ExPhy Research Group, Department of Physical Education, Instituto de Investigación e Innovación Biomédica de Cádiz (INiBICA), Universidad de Cádiz, Cádiz, Spain.
Puerta Blanca Clinical Management Unit, Malaga-Guadalhorce Health District, Málaga, Spain.
J Gerontol A Biol Sci Med Sci. 2024 Jun 1;79(6). doi: 10.1093/gerona/glae072.
Frailty is associated with urinary and fecal incontinence, which are common geriatric syndromes. This study aims to identify health factors associated with incontinence in prefrail or frail older adults living in the community.

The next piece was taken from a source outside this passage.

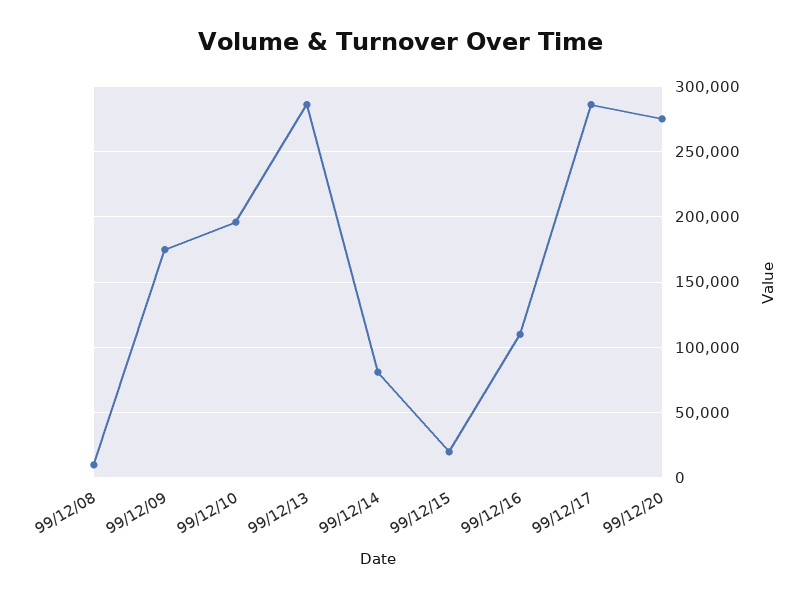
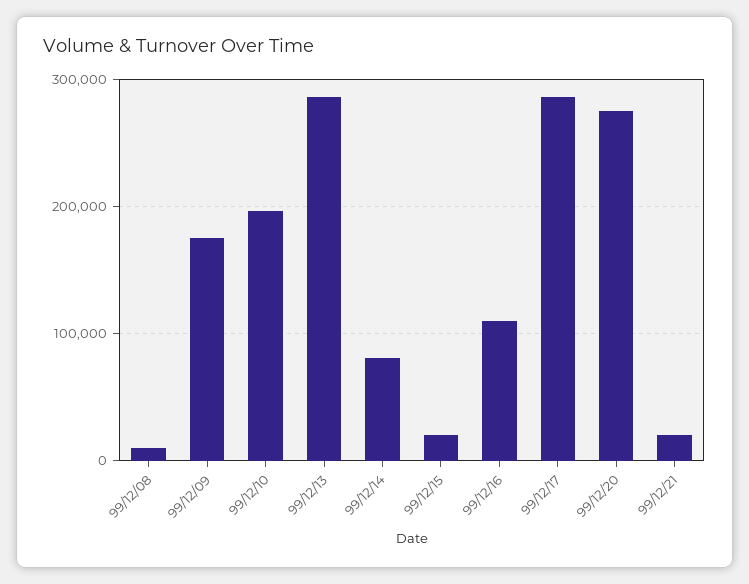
99/12/21: none -> 20000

This multicenter cross-sectional study included 225 older adults (75.0 ± 6.4 years) with prefrailty or frailty based on the 5-component Fried phenotype. Physical function was assessed using the Short Physical Performance Battery (SPPB). Physical activity, inactivity, and sleep were estimated using a wrist-worn accelerometer. Urinary or fecal incontinence was registered using the Barthel scale (urine and bowel items). Multivariable logistic regression analyses, with age as a covariate, were conducted to identify associations of incontinence.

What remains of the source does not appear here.